Further, the specific process of step 1 is as follows:
the Rhoades capillary bundle model and the Waxman-Smits parallel conductivity model are shown in the formula (2) and the formula (3), respectively:
σ tr =σ w φT+σ s (2)
wherein sigma tr The total conductivity of the Rhoades capillary bundle model; sigma (sigma) tw Parallel conductance for Waxman-SmitsTotal conductivity of the rate model; sigma (sigma) w Indicating the conductivity of formation water; phi represents porosity; t represents a transmission factor; sigma (sigma) s Represents the electrical conductivity of the clay; s is S w Represents water saturation; b represents cation average mobility; q (Q) v Represents the volume concentration of clay mineral exchange cations; m and n represent the bond index and the saturation index, respectively;
b and Q in a Waxman-Smits parallel conductivity model v The expression of (a) is as shown in the formula (4) -formula (5):
wherein CEC is rock cation exchange capacity; ρ G Is the average particle density of the rock;
the equations (2) and (3) are extended to conductivity equations considering the influence of multiphase fluid and clay effect, respectively, and are expressed as the equations (6) and (7):
σ trm =σ w φT wo φT os (6)
wherein sigma trm Gross resistivity of the capillary bundle model affected by multiphase fluid and clay effects; sigma (sigma) twm The total conductivity of the parallel conductivity model to account for multiphase fluid and clay effects; sigma (sigma) o Representing the conductivity of the low resistivity oil phase; alpha s Is a correction coefficient of oil phase conductivity; t (T) w Representing the modified aqueous phase transport factor, T o The modified oil phase transmission factor is represented by the following expressions (8) - (9):
wherein L is the length of the straight line segment of the capillary; t is t 1 Is the thickness of the water layer; r is (r) 1 The sum of the radius of the circular hole air layer and the thickness of the oil layer; t is t 2 Is the thickness of the oil layer; r is (r) 2 Is the thickness radius of the round hole air layer.
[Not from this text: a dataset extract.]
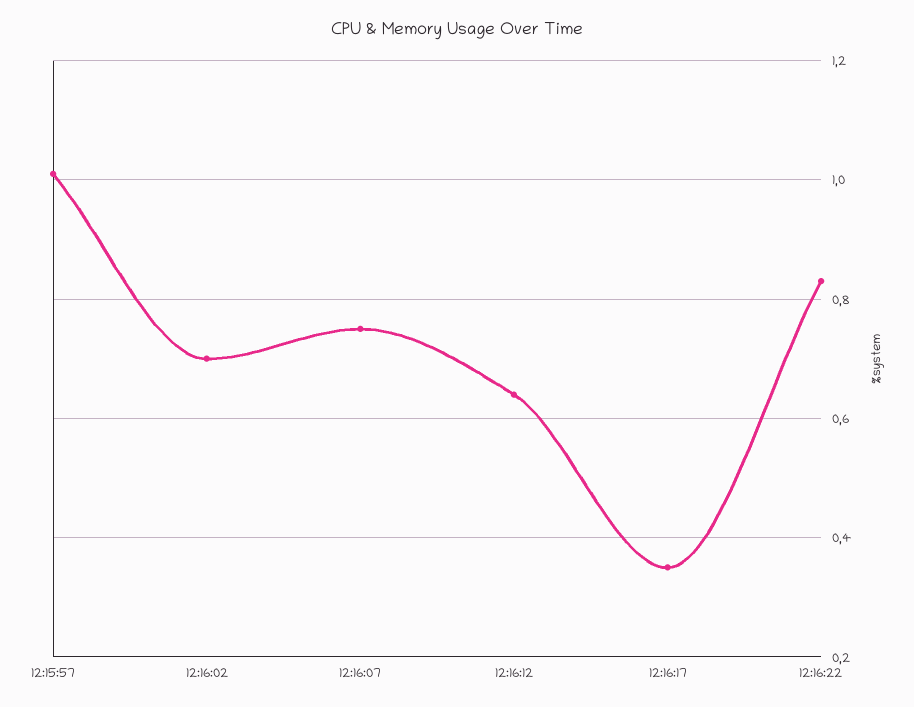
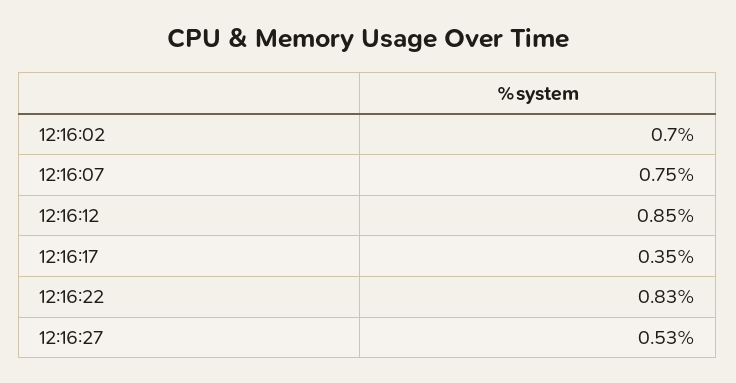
12:15:57: 1 -> none
12:16:12: 0.65 -> 0.85
12:16:27: none -> 0.53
Further, the specific process of step 2 is as follows:
the conductivity of each component of the two equations of the formula (6) and the formula (7) is solved simultaneously, and the conductivity is specifically shown as the formula (10) -formula (12):
φ m S w n σ w =φT w σ w (10)
φ m S w n α s σ o =φT o σ o (11)
solving the three equations to obtain corrected cementation indexes respectivelyCorrection coefficient of corrected oil phase conductivity +.>And conductivity of the modified clay->Specifically, the method is represented by the following formula (13) -formula (15):
further, the specific process of step 3 is as follows:
will beM, which is taken into formula (7), will +.>Alpha, which is carried into equation (7) s Will->Sigma brought into formula (6) s Finally, a primary improved Rhoades capillary bundle model and a primary improved Waxman-Smits parallel model are obtained, wherein the specific expression is (16) -formula (17):
further, the specific process of step 4 is as follows:
saturation of the water and oil phases in the pores is shown in the expression (18) -formula (19):
wherein t is 3 Is CO 2 The thickness of the gas layer; s is S w Represents water saturation; s is S o Is oil saturation;
and (3) performing relation fitting on the corrected water and oil two-phase transmission factors and the water and oil saturation to obtain a linear relation, wherein the specific expression is shown in the formula (20) -formula (21):
T w ~aS w (t 1 ,t 2 ,r 1 ,L)(20)
T o ~bS o (t 1 ,t 2 ,r 1 ,L)(21)
wherein a is a fitting coefficient of water saturation, and b is a fitting coefficient of oil saturation;
substituting the modified water-oil two-phase transmission factor and saturation fitting expression (20) -expression (21) into expression (16) -expression (17) to finally obtain a secondarily modified Rhoades capillary tube bundle model and a secondarily modified Waxman-Smits parallel model, wherein the specific expression is (22) -expression (23):
further, the specific process of step 5 is as follows:
two-shot modified Rhoades capillary bundle model (22) and two-shot modified Waxman-Smits parallel model (23) to obtain CO 2 As shown in formula (24),
wherein,representing CO 2 Is a saturation value of (a).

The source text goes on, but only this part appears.